Often called a master of world fusion sound, a moniker he accepts with a shrugging grace, Shaikh is big on community - both his own and others around the world. His roots are diverse - he was born in England to parents of North Indian and English decent - and he has spent most of his life poking around in sonorous fare that's mostly unfamiliar to North America. He toys with Gypsy klezmer music and African drums, Indian tablas and Middle Eastern ouds - anything that triggers the inner early hominid.

"It really marries the ancient and the immediate and I think a lot of these instruments have such rich harmonics and overtones, they create such a rich waveform and when you combine it with these really pure tones and big kick drums and fine wave bass drums and play down these big sound systems... it's a really great marriage, especially when you fuse it with dance music," continued Shaikh.

As a Juno-award nominated producer, Shaikh develops various artistic projects under his Sonic Turtle label. He has released two albums - Universal Frequencies and Resonance , each representing different areas of interest within his musical pursuits. Both skirt the typical cheese factor so often found in world fusion music. He recently finished working on a solo album for Delhi 2 Dublin founder Tarun Nayar and is currently producing albums for B.C.-based songstresses Gemma Luna and Aspen Switzer. To diversify his portfolio, he wrote and recorded a soundtrack for a Knowledge Network documentary called the Edge of the World and is narrating and mixing the music for a new National Film Board short. The artists and projects he chooses diverge in content but are linked by a common thread - dedication.
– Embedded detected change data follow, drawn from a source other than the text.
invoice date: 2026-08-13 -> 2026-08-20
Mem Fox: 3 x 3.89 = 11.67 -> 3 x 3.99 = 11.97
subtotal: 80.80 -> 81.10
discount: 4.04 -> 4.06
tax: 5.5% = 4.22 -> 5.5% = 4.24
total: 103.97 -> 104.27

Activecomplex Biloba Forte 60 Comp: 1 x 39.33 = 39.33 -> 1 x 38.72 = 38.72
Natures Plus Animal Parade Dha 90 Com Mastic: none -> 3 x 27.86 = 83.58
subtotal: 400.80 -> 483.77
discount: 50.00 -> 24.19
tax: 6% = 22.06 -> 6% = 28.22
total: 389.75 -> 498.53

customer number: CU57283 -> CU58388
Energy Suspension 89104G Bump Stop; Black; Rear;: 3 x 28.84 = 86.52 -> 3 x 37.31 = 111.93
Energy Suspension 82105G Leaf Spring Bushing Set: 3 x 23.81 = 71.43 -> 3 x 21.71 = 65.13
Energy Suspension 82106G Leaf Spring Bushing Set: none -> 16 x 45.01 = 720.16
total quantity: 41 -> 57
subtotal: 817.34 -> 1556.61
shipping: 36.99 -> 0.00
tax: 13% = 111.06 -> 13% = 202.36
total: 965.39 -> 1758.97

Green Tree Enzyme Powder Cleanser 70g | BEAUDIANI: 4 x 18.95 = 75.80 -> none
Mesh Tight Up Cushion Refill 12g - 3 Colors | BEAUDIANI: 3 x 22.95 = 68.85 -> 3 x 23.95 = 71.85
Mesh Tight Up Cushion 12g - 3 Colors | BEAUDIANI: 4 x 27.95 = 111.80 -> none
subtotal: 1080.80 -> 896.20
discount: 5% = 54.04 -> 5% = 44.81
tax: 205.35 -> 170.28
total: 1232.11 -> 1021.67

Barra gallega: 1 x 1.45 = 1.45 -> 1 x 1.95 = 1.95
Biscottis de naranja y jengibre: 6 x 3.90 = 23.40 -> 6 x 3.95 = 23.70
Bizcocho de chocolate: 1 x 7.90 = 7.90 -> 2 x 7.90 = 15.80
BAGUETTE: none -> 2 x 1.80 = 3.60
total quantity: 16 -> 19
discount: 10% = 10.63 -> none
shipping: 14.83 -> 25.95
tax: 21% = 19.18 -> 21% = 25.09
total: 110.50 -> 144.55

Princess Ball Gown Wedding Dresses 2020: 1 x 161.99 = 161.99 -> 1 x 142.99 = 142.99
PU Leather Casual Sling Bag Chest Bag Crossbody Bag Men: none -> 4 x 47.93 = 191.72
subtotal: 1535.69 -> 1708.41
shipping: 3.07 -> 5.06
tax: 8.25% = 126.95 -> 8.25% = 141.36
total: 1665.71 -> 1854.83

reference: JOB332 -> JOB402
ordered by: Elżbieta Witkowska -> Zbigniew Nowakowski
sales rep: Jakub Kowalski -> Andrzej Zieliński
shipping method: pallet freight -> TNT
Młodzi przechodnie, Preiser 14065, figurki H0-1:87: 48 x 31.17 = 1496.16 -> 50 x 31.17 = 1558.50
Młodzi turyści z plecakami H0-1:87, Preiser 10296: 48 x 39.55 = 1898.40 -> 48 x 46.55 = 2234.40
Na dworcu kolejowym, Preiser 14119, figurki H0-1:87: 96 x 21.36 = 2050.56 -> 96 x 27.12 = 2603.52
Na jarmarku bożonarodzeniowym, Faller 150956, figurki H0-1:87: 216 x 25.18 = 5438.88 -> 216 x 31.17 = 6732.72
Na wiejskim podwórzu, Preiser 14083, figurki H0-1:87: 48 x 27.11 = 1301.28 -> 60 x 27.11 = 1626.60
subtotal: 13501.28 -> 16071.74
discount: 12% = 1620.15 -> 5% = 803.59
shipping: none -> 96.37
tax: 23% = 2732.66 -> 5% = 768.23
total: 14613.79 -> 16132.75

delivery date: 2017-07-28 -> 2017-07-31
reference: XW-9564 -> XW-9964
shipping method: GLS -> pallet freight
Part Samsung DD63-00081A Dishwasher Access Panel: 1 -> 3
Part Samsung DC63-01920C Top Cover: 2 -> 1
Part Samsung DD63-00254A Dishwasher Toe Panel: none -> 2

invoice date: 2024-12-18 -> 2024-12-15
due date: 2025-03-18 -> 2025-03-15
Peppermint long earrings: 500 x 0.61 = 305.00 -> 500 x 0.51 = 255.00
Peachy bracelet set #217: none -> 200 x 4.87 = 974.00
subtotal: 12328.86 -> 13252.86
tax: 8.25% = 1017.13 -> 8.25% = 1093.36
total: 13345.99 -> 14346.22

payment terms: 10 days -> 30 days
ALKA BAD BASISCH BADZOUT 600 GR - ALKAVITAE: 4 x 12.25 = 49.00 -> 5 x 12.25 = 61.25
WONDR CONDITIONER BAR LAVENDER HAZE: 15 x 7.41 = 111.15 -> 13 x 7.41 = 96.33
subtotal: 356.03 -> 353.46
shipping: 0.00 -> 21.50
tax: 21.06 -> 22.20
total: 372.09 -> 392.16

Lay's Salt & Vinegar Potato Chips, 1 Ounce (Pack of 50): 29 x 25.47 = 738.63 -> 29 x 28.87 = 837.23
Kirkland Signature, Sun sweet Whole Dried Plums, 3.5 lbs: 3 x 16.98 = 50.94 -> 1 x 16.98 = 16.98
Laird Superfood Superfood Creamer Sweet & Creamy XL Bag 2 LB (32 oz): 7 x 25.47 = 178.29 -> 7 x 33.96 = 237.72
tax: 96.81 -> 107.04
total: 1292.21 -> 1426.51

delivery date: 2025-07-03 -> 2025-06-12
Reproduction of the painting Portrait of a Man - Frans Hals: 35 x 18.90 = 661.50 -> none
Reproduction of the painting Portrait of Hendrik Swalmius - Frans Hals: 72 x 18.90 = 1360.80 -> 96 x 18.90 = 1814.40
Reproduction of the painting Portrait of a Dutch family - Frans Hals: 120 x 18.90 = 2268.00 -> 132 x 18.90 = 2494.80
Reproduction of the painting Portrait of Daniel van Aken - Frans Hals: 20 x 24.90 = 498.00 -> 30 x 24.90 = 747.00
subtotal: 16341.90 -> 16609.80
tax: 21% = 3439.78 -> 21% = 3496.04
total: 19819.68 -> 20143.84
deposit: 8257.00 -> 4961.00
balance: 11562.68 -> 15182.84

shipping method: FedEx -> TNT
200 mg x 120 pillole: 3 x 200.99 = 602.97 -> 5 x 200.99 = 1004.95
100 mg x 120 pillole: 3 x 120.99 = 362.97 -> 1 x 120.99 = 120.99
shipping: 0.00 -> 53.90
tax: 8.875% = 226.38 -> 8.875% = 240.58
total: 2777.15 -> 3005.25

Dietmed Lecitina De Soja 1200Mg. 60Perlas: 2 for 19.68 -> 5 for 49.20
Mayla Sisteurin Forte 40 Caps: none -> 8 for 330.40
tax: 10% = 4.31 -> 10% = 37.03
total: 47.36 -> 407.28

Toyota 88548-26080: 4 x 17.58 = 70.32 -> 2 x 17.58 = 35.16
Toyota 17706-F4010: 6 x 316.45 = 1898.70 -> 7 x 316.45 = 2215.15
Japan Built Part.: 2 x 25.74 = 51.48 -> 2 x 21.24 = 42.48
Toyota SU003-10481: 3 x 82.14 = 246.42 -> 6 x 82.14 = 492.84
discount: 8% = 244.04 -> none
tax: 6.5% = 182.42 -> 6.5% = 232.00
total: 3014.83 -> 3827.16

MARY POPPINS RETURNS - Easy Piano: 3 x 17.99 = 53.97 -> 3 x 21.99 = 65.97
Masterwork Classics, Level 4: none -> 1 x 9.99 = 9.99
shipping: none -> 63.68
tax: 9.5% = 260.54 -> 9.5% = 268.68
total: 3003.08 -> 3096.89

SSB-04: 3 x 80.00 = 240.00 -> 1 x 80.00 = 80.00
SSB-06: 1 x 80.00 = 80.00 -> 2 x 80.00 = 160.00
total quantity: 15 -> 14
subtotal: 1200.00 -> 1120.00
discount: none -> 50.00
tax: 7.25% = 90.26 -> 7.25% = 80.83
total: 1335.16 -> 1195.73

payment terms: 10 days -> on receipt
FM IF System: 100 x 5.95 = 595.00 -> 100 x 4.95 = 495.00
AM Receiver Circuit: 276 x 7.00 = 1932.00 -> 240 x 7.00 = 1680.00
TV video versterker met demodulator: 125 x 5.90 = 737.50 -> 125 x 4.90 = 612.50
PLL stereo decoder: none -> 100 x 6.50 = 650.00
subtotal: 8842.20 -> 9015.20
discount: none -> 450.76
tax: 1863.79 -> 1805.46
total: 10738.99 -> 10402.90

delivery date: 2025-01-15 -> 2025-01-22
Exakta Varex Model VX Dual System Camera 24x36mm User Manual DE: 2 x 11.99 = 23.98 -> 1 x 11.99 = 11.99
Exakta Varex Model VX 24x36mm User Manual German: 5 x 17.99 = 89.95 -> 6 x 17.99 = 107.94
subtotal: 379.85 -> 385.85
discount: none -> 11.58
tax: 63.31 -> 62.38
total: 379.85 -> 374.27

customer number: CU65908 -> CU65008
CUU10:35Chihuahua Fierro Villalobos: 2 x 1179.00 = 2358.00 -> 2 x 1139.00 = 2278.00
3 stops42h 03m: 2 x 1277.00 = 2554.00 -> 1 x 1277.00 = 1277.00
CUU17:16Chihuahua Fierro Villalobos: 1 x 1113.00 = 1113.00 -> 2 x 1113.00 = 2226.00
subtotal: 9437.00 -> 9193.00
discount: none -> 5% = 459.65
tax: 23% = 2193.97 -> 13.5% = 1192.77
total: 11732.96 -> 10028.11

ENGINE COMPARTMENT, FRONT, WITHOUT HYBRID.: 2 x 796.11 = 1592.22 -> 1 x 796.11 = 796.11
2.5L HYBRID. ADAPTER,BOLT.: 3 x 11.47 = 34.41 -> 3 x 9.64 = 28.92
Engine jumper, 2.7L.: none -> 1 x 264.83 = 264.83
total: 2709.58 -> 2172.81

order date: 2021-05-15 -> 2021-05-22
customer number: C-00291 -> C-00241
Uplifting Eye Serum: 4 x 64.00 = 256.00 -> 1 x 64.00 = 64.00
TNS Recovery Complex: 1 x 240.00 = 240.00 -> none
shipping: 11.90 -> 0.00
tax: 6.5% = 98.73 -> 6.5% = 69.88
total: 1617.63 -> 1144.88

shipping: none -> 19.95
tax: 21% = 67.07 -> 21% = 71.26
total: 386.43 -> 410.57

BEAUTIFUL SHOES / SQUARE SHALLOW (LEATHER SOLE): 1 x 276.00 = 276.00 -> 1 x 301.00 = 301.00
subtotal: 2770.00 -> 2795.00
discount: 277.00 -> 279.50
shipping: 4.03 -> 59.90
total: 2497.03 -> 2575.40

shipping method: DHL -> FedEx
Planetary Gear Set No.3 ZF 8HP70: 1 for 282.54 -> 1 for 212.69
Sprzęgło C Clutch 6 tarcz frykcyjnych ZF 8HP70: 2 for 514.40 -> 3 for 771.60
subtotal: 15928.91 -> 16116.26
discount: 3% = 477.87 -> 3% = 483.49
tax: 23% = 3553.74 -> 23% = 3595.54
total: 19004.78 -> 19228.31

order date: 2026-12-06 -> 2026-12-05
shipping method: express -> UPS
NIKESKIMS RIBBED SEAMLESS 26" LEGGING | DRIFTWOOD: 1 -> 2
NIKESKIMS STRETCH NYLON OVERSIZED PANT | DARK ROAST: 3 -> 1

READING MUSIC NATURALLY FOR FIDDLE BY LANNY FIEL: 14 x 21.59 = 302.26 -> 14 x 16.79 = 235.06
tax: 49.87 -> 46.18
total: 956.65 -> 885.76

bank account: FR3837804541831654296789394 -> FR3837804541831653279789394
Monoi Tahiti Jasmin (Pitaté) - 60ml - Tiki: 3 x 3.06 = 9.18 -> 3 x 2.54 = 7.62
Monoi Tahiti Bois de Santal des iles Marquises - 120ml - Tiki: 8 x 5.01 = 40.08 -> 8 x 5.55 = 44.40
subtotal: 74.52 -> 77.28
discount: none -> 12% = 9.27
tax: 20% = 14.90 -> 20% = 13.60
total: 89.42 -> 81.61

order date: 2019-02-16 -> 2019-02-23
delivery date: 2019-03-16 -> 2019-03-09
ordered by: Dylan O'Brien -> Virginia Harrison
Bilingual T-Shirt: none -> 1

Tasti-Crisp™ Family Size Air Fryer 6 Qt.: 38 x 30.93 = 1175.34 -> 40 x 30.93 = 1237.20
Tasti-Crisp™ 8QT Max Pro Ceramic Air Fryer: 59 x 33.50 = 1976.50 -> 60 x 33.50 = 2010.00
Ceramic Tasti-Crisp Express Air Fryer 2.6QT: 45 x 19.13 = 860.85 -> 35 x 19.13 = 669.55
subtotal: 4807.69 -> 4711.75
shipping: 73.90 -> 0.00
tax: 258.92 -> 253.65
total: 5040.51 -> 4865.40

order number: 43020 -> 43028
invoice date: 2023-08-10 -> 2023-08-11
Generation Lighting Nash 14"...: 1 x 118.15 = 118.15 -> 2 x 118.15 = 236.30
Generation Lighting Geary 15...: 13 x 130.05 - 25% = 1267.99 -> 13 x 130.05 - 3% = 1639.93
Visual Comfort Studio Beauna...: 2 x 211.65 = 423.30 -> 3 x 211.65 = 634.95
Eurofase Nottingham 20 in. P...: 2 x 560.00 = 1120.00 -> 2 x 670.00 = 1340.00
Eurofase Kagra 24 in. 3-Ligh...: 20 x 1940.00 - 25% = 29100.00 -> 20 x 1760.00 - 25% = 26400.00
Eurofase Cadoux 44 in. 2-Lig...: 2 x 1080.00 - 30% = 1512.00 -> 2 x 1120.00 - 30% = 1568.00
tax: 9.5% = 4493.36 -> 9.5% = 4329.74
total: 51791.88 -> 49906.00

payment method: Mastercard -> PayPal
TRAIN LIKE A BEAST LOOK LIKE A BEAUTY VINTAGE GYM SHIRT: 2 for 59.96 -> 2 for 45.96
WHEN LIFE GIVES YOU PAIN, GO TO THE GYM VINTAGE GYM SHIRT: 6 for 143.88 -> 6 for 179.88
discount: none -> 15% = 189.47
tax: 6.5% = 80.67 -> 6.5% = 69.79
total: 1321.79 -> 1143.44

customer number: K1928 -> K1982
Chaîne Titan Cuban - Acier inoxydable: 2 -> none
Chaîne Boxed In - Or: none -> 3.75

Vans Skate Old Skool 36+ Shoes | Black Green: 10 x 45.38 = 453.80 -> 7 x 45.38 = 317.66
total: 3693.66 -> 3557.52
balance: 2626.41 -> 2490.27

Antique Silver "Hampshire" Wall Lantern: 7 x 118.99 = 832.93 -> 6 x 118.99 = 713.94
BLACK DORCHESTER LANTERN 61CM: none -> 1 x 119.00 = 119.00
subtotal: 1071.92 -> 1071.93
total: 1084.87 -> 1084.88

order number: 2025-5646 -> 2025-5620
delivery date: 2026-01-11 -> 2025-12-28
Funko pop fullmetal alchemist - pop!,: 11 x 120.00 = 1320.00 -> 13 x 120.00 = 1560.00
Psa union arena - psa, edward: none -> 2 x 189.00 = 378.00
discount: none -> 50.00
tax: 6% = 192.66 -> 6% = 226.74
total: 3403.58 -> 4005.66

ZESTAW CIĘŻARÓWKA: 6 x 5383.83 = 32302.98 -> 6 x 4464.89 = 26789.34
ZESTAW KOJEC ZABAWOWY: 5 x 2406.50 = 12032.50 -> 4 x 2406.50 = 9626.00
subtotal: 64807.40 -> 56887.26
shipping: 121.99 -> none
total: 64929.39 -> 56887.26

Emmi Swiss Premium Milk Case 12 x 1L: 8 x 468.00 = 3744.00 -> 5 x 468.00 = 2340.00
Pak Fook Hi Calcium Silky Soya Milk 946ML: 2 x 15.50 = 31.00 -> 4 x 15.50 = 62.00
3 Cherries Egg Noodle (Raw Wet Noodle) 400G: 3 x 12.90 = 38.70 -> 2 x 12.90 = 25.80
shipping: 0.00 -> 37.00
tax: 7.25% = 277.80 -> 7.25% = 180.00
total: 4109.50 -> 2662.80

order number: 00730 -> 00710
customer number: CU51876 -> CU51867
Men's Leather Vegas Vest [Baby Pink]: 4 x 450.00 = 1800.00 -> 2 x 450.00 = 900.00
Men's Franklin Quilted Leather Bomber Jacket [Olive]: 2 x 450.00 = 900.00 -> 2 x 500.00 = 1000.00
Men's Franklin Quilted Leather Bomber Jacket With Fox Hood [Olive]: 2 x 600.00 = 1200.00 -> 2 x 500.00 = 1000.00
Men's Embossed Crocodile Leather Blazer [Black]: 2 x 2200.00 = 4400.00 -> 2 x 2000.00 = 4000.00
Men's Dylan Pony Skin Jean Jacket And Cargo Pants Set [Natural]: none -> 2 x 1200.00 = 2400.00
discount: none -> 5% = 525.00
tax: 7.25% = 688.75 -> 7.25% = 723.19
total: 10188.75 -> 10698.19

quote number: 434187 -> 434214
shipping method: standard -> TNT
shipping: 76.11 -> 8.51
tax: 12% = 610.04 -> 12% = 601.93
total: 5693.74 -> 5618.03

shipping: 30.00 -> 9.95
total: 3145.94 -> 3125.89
"If they don't have it it's kind of like pushing a pea over a mountain with one chopstick," he said. "If the artist doesn't have that then there's nothing I'm going to be able to do short of doing all the work for them, in which case I'd rather just work on my own album."

When not producing, composing, or DJing, Shaikh tours with his band, Dreamtree Project, a classical Indian ragga dub fusion group that received a warm welcome at both the Vancouver Folk Festival and the Diversity Festival on Texada Island.